478
submitted 1 year ago by sanguinepar@lemmy.world to c/wtf@lemmy.world

Nope. Nope. Nope. Nope. Nope.

you are viewing a single comment's thread
view the rest of the comments
[-] ReadyUser31@lemmy.world 98 points 1 year ago

Ophidascaris robertsi is a roundworm usually found in pythons. The Canberra hospital patient marks the world-first case of the parasite being found in humans.

The patient resides near a lake area inhabited by carpet pythons.

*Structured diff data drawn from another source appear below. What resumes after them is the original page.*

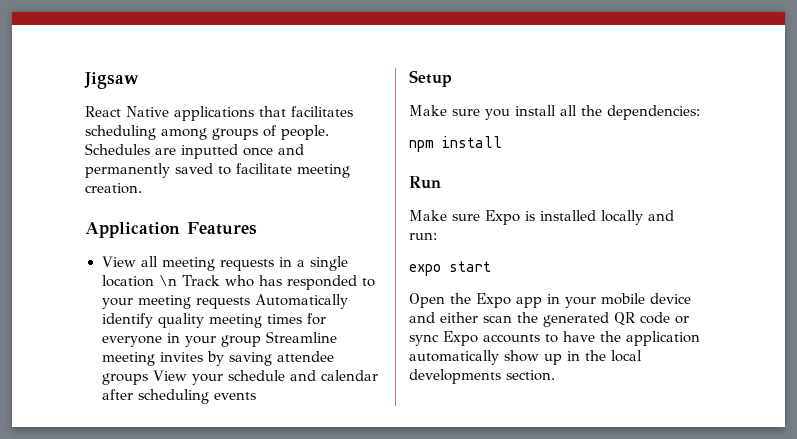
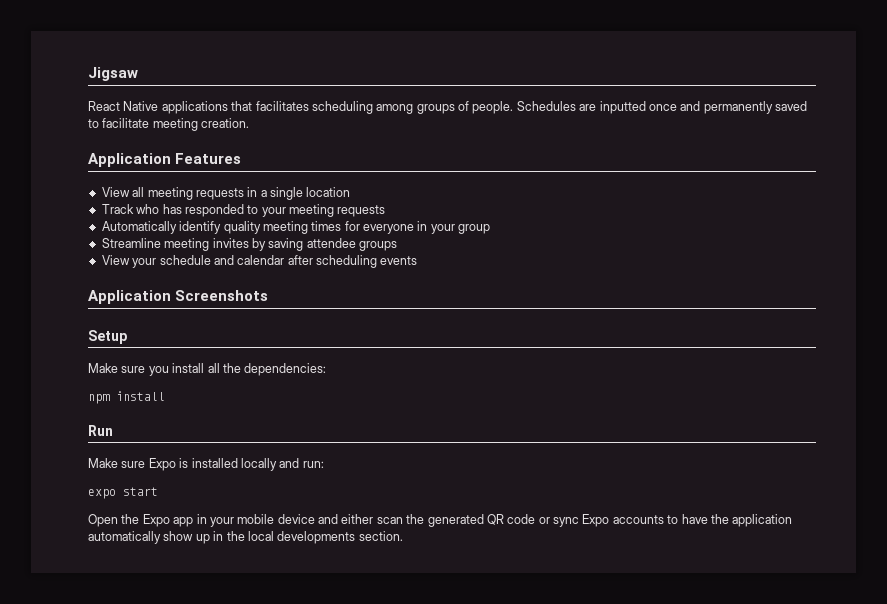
- View all meeting requests in a single location \n Track who has responded to your meeting requests Automatically identify quality meeting times for everyone in your group Streamline meeting invites by saving attendee groups View your schedule and calendar after scheduling events
+ View all meeting requests in a single location
+ Track who has responded to your meeting requests
+ Automatically identify quality meeting times for everyone in your group
+ Streamline meeting invites by saving attendee groups
+ View your schedule and calendar after scheduling events
+ Application Screenshots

Despite no direct snake contact, she often collected native grasses, including warrigal greens, from around the lake to use in cooking, Senanayake said.

The doctors and scientists involved in her case hypothesise that a python may have shed the parasite via its faeces into the grass. They believe the patient was probably infected with the parasite directly from touching the native grass or after eating the greens.

Moral of the story: make sure you wash all the snake shit off your produce and hands before eating.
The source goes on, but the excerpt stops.